In tandem with psychological and pharmacological treatment, physical therapy is an essential element in treating or managing injury-related depression. Even in cases of chronic pain caused by injury, physiotherapy, massage and other modes of treatment not only increase strength and range of movement, they can help to restore confidence and self-esteem to an injured person.  This, in turn, improves the person’s ability to cope with the extent of her injuries, including the mental and emotional components of those injuries.

Coping Strategies for Family and Friends

The family and friends of a seriously injured person often face similar struggles adapting to the impact of injuries to their loved ones on the family dynamic.  Apart from sympathy for the injured person’s pain, family and friends often experience guilt or remorse, frustration and anger.  When the loved one’s injuries are severe enough to require attendant care, the lives of the entire household are disrupted.  However, many of the same coping strategies for survivors of debilitating injuries are also beneficial for caregivers or support people.
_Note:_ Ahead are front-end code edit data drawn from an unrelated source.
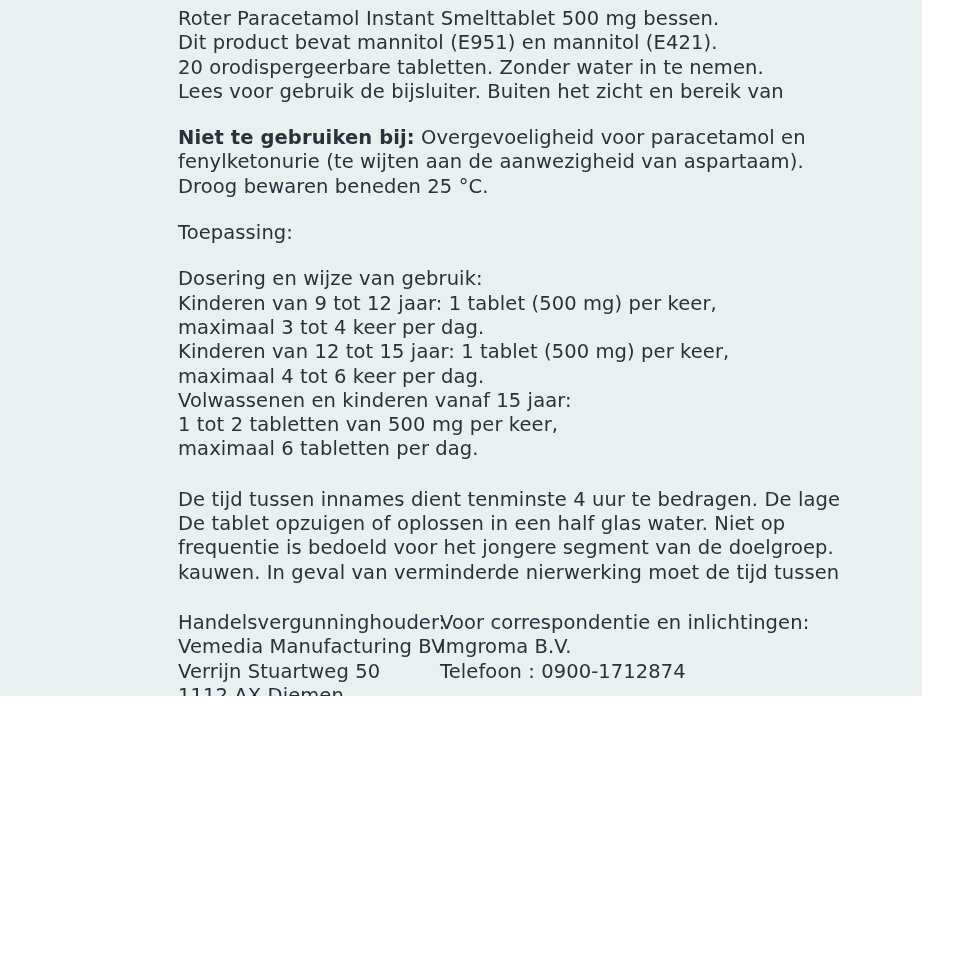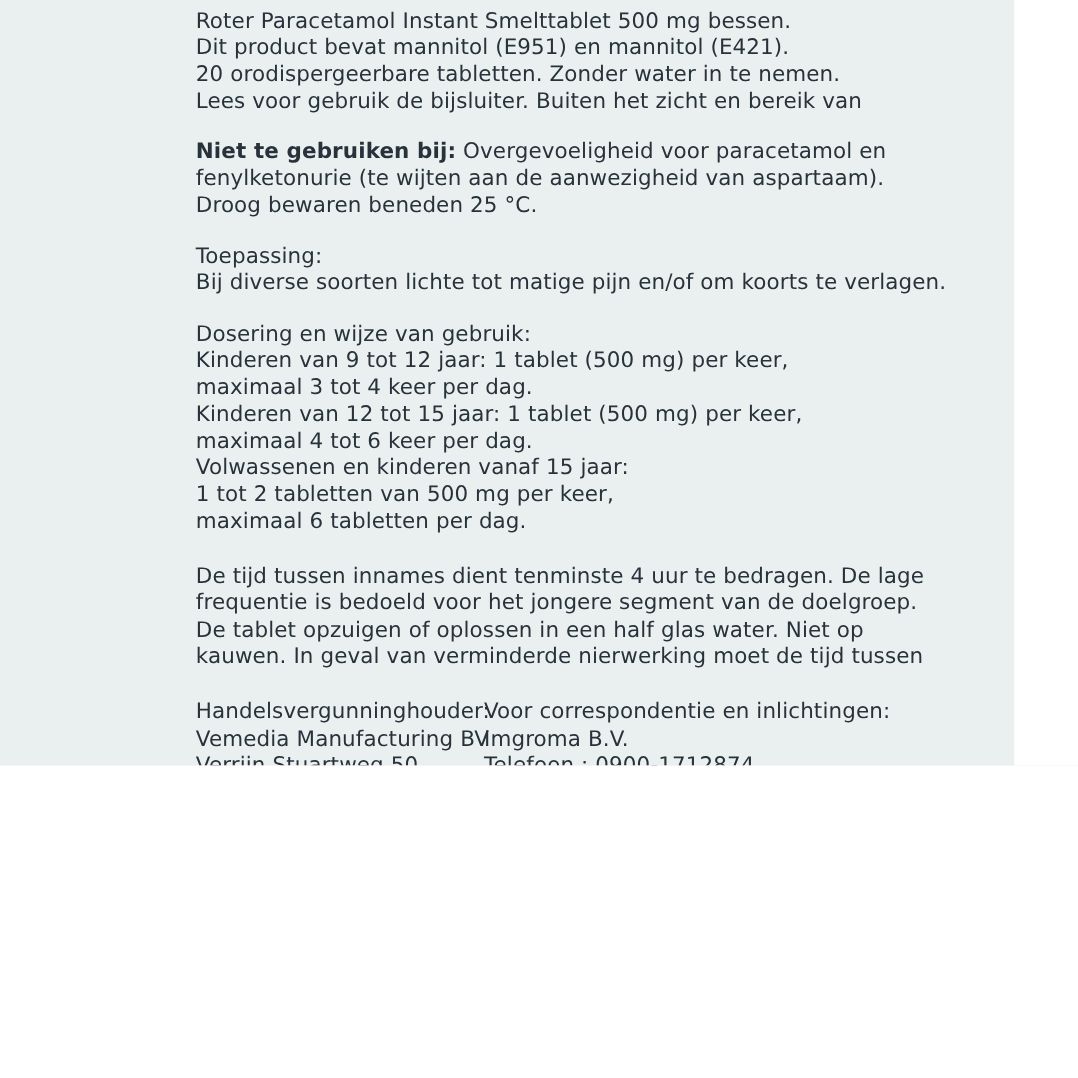"Roter Paracetamol Instant Smelttablet" #page { background: #e5e5e5 -> #d946ef }
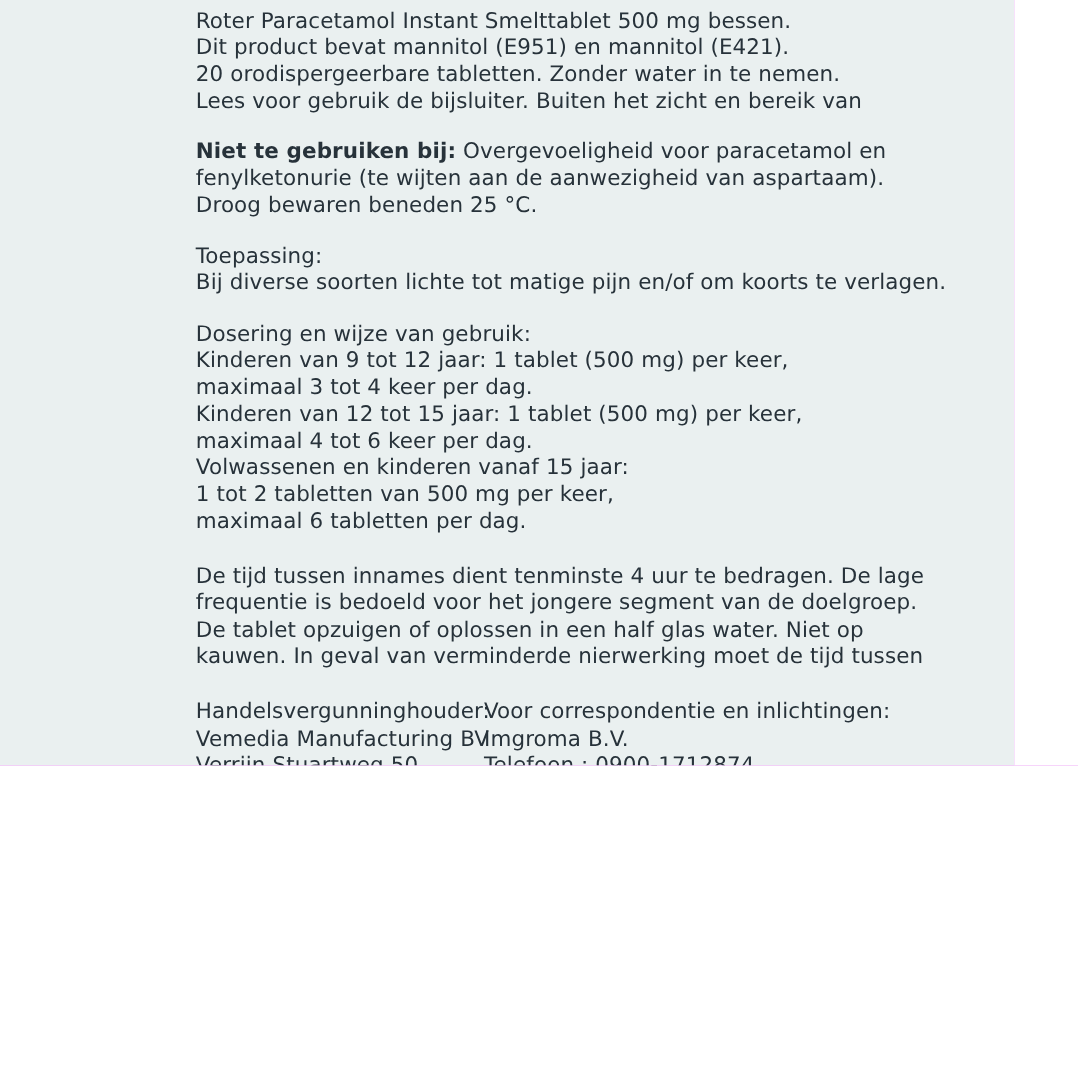"Bij diverse soorten lichte tot" div.line { html: <div>Bij diverse soorten lichte tot matige pijn en/of om koorts te verlagen.</div> -> none }
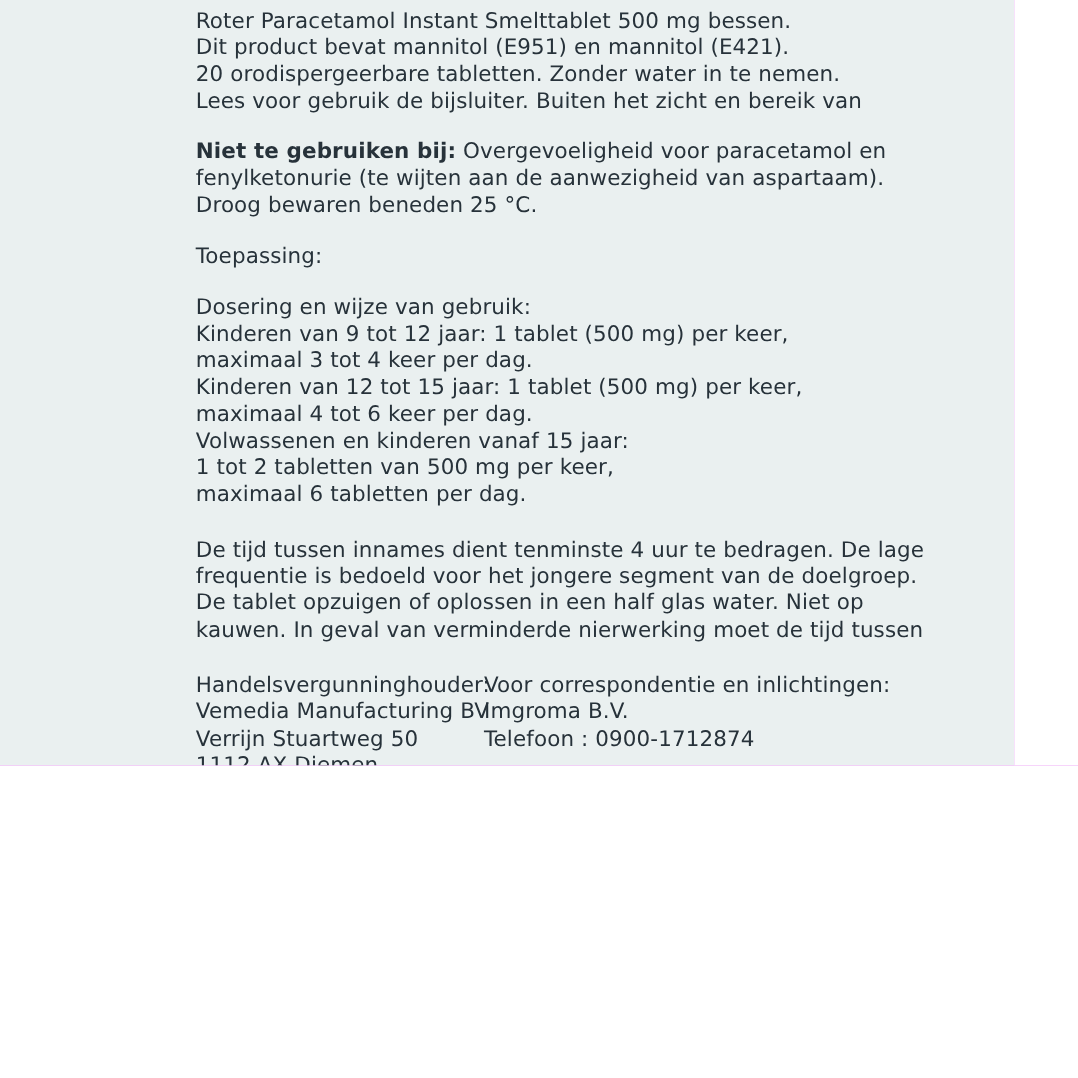"frequentie is bedoeld voor het" div.line { order: before "De tablet opzuigen of oplossen" -> after "De tablet opzuigen of oplossen" }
Counseling with social workers and other professionals is highly recommended.  Acknowledging the issues and developing strategies will benefit not only the family and friends, but most importantly, the injured person.

Although communication concerning mental illness is less stigmatized than in previous generations, it is still commonly brushed aside or ignored in many cases.  If you or a loved one has been involved in a collision or other trauma and have suffered significant injuries, it is important and often crucial to recovery that depression and other psychological injuries from the collision are identified, assessed and treated immediately.  Without this treatment, the prospect of full recovery is greatly reduced.

We are happy to discuss these issues with you in greater detail.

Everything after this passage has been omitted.